I challenge anyone to actually find the mythical person who doesn't know that eating a variety of fruits and vegetables are good for you. In the case of the "pretzel and coffee" eater mentioned, or the "Mountain Dew, cheezy poofs and pizza" diet of some of the gamers I used to know (most of them skinny), it isn't that they don't know the difference between eating healthy and eating crap, it's that they don't care. People hate taking medicine, and they're not going to like it any better if it happens to taste like cauliflower. Oh wait, I mean broccoli. Cauliflower's a white food, so it's DEATH!!! :-)

Otter said...

Frozen/canned vegetables are key, especially in the middle of winter when "fresh" vegetables lack taste and are trucked in from far off warmer lands. I live on frozen collards, canned tomatoes, and citrus fruit in the winter. Now is about the time I start really itching for a fresh delicious tomato, though.

Mercurior said...

you should see what they say in the UK, they have this eat 5 portions of fruit a veg a day, ok fine..

but thats not good enough now.. it has to be red fruits and blue fruits

i know one person who doesnt eat meat they are healthy, one who eats nothing but meat they are healthy.. their dna their metabolism tells them they only need that.. and for THEM it works

RioIriri said...

Your EMT produce is funnier than live-giving food. :)

The whole "white foods are evil" movement would be funny if people didn't actually believe in it.

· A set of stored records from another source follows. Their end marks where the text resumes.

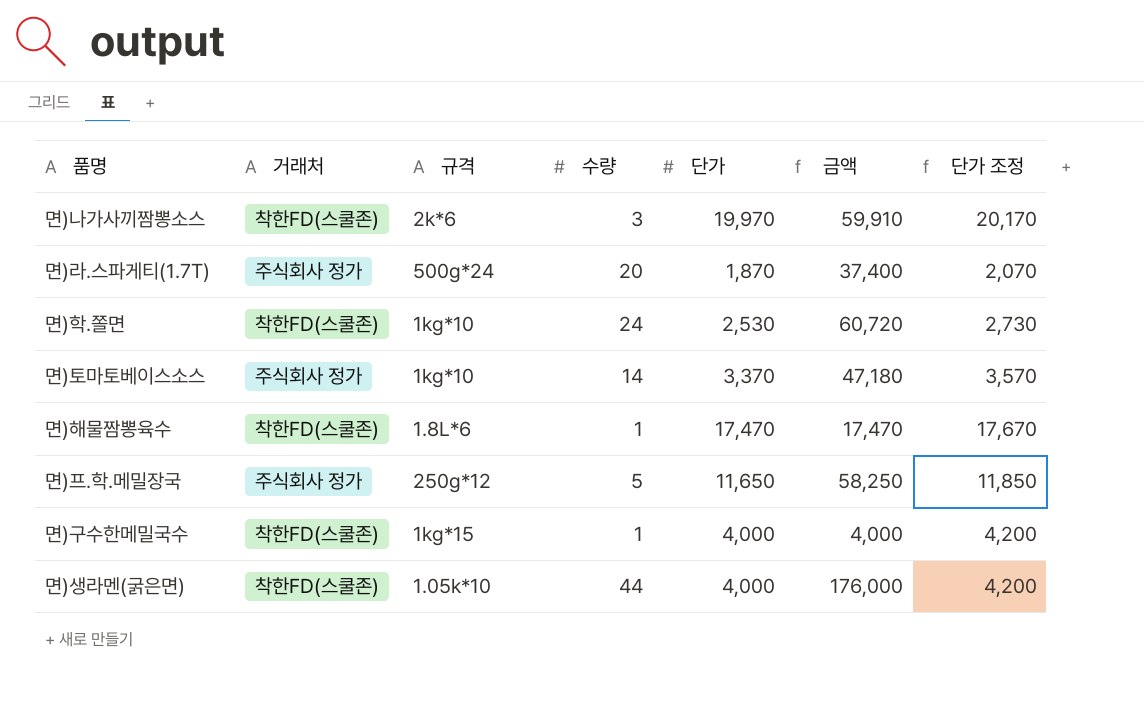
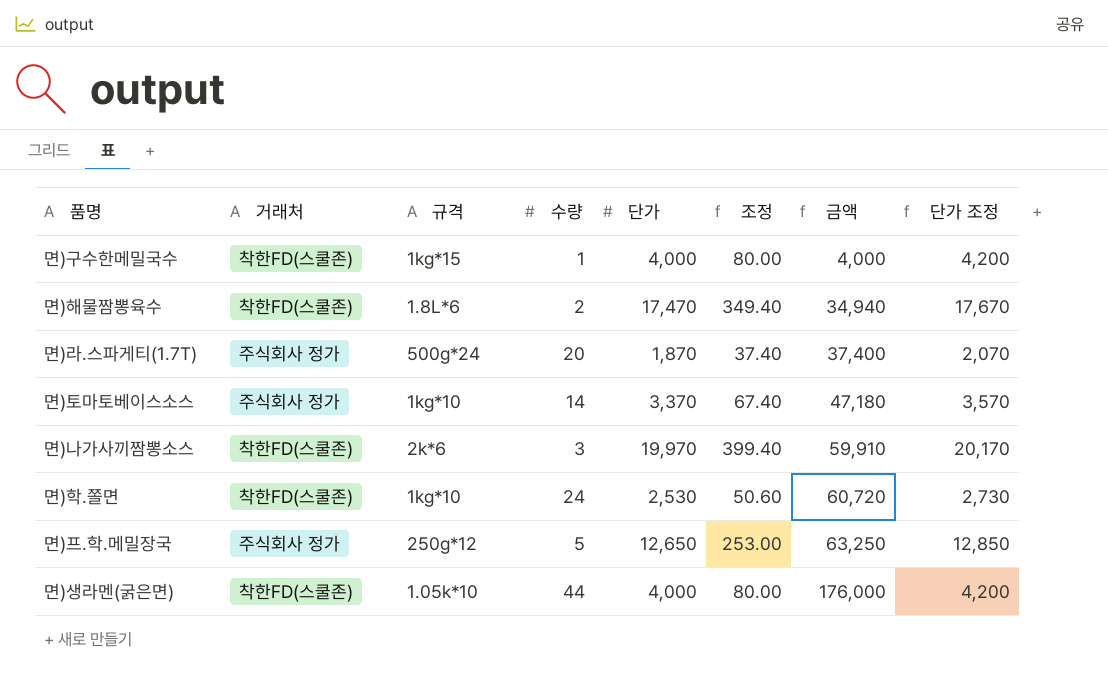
row order: none -> 금액 ascending
column 조정 | formula: none -> [단가] * 0.02
면)해물짬뽕육수 | 수량: 1 -> 2
면)해물짬뽕육수 | 금액: 17,470 -> 34,940
면)프.학.메밀장국 | 단가: 11,650 -> 12,650
면)프.학.메밀장국 | 금액: 58,250 -> 63,250
면)프.학.메밀장국 | 단가 조정: 11,850 -> 12,850

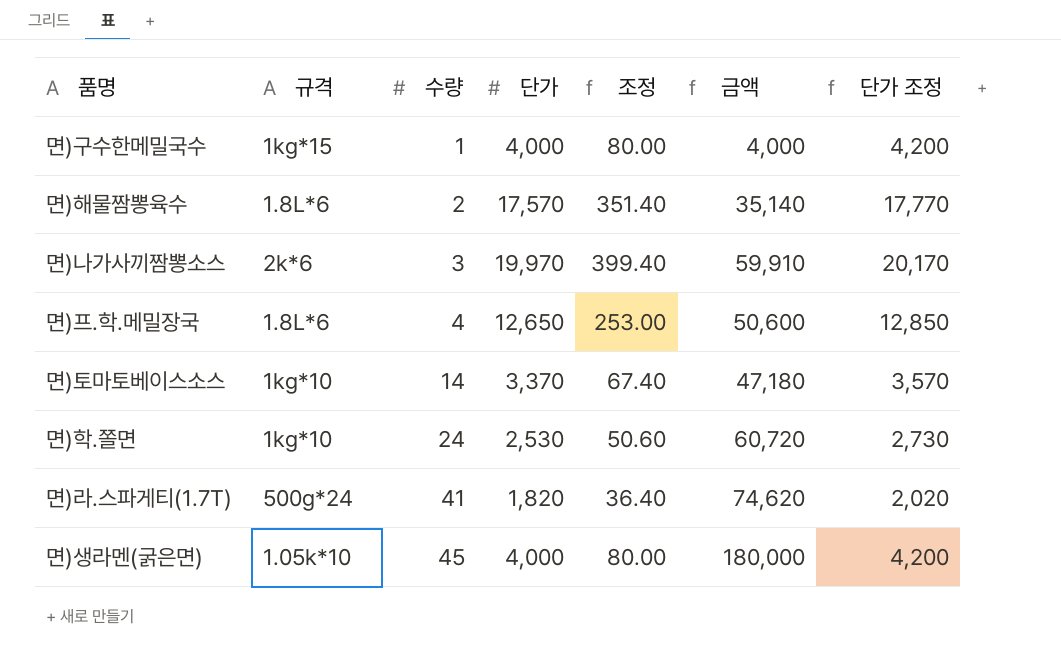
row order: 금액 ascending -> 수량 ascending
column 거래처 | position: 2 -> none
면)해물짬뽕육수 | 단가: 17,470 -> 17,570
면)해물짬뽕육수 | 조정: 349.40 -> 351.40
면)해물짬뽕육수 | 금액: 34,940 -> 35,140
면)해물짬뽕육수 | 단가 조정: 17,670 -> 17,770
면)프.학.메밀장국 | 규격: 250g*12 -> 1.8L*6
면)프.학.메밀장국 | 수량: 5 -> 4
면)프.학.메밀장국 | 금액: 63,250 -> 50,600
면)라.스파게티(1.7T) | 수량: 20 -> 41
면)라.스파게티(1.7T) | 단가: 1,870 -> 1,820
면)라.스파게티(1.7T) | 조정: 37.40 -> 36.40
면)라.스파게티(1.7T) | 금액: 37,400 -> 74,620
면)라.스파게티(1.7T) | 단가 조정: 2,070 -> 2,020
면)생라멘(굵은면) | 수량: 44 -> 45
면)생라멘(굵은면) | 금액: 176,000 -> 180,000

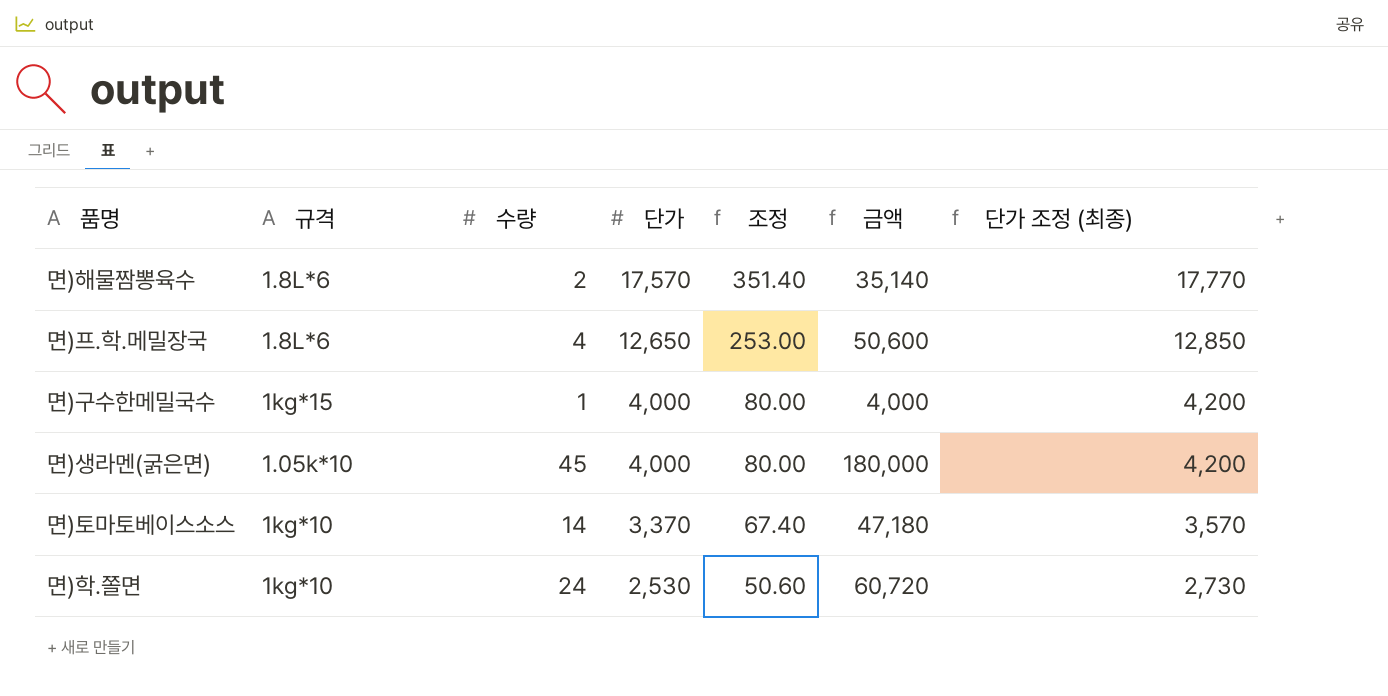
row order: 수량 ascending -> 단가 descending
column name: 단가 조정 -> 단가 조정 (최종)
row 면)나가사끼짬뽕소스: 2k*6 | 3 | 19,970 | 399.40 | 59,910 | 20,170 -> none
row 면)라.스파게티(1.7T): 500g*24 | 41 | 1,820 | 36.40 | 74,620 | 2,020 -> none

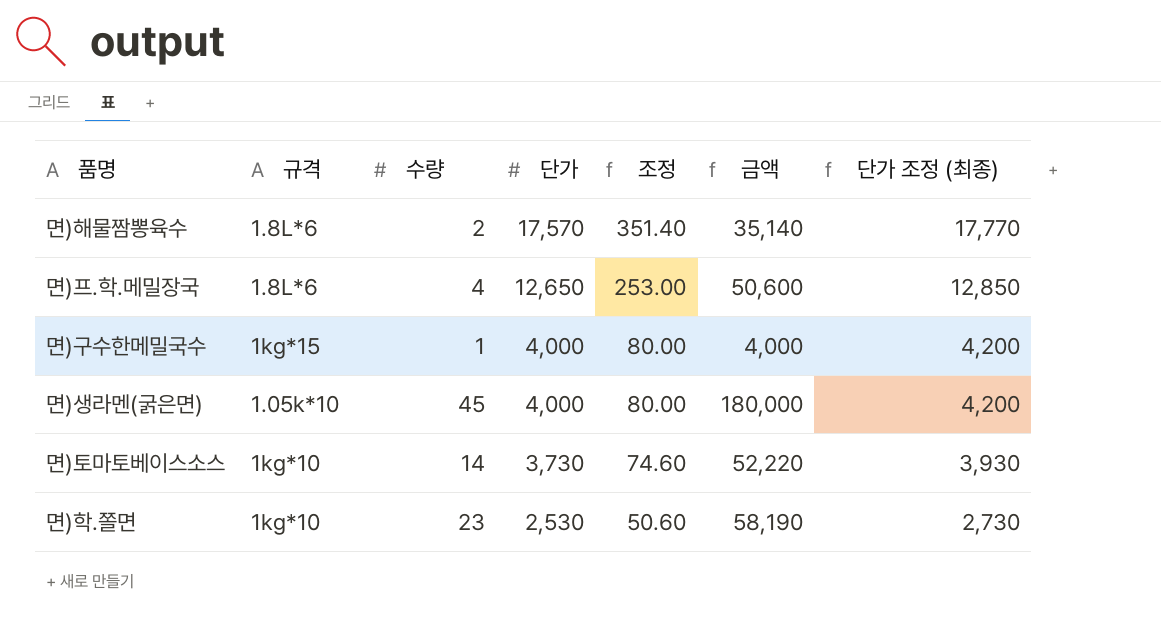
면)토마토베이스소스 | 단가: 3,370 -> 3,730
면)토마토베이스소스 | 조정: 67.40 -> 74.60
면)토마토베이스소스 | 금액: 47,180 -> 52,220
면)토마토베이스소스 | 단가 조정 (최종): 3,570 -> 3,930
면)학.쫄면 | 수량: 24 -> 23
면)학.쫄면 | 금액: 60,720 -> 58,190

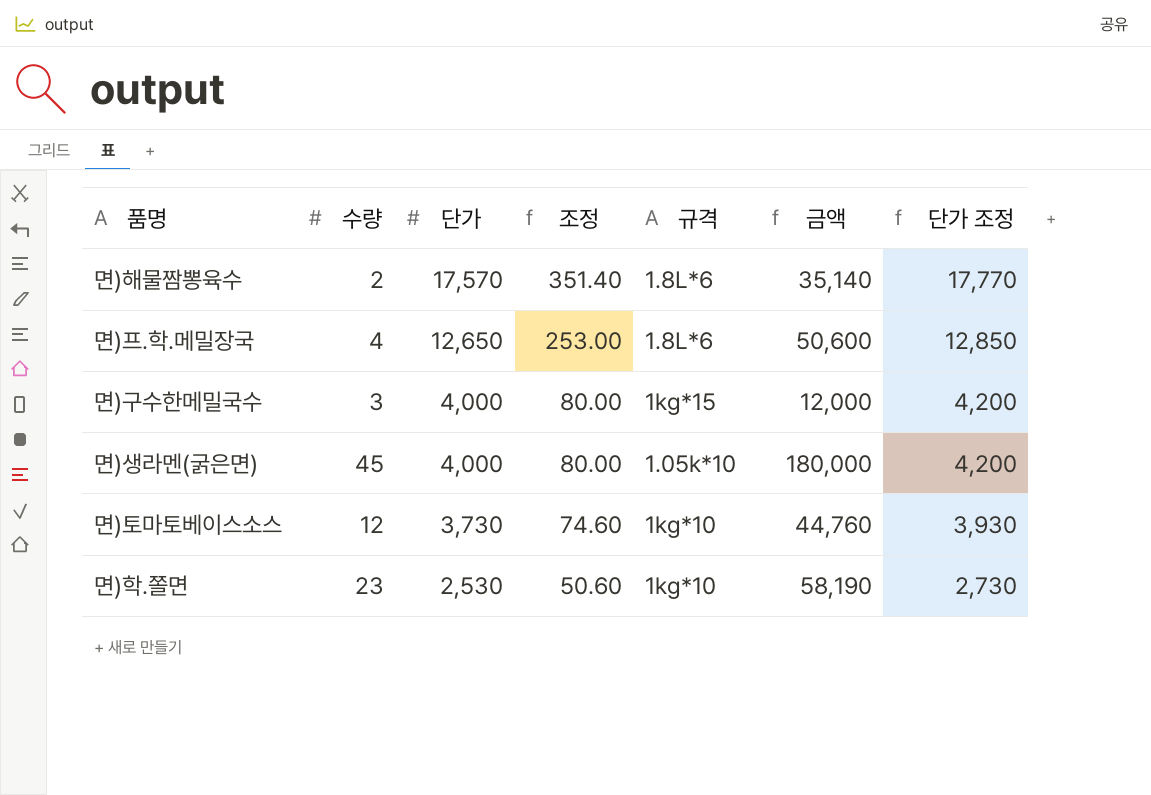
column 규격 | position: 2 -> 5
column name: 단가 조정 (최종) -> 단가 조정
면)구수한메밀국수 | 수량: 1 -> 3
면)구수한메밀국수 | 금액: 4,000 -> 12,000
면)토마토베이스소스 | 수량: 14 -> 12
면)토마토베이스소스 | 금액: 52,220 -> 44,760

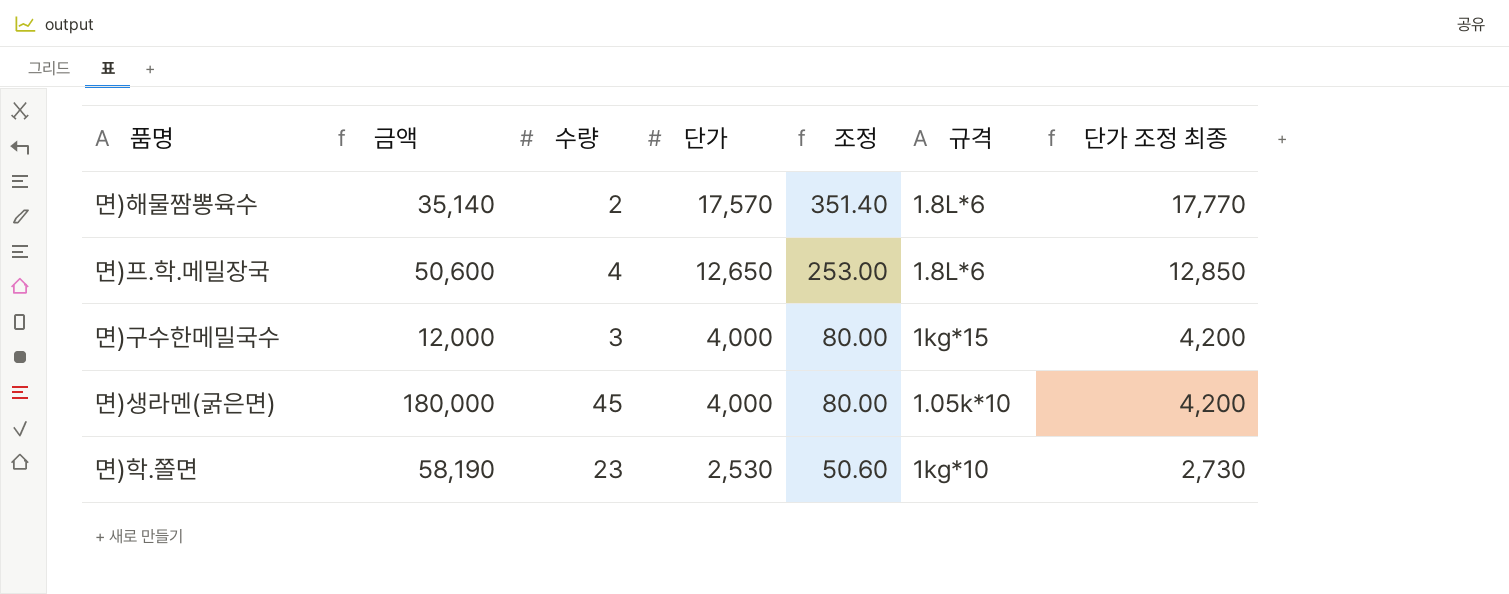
column 금액 | position: 6 -> 2
column name: 단가 조정 -> 단가 조정 최종
row 면)토마토베이스소스: 12 | 3,730 | 74.60 | 1kg*10 | 44,760 | 3,930 -> none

Scuse me while I live on a diet of chocolate and Twizzlers... :) Come to think of it, most non-chocolate candy is brightly colored to exploit our natural attraction to brightly colored food (we primates love fruit!)

How do these gamer boys stay so twiggy?! My friends, my husband, these guys eat five times what I do.

One semester, I was taking hydroponics, so we had fresh tomatoes in the winter. It was SO nice! Tomatoes that tastes tomatoey! I refuse to get grocery store "fresh" tomatoes; I use canned instead.

I think our heritage has a lot to do with it too. I can survive on a diet of cheese, because I'm Western European stock, but some people are genetically inclined to lactose intolerance. We're all a little different. :)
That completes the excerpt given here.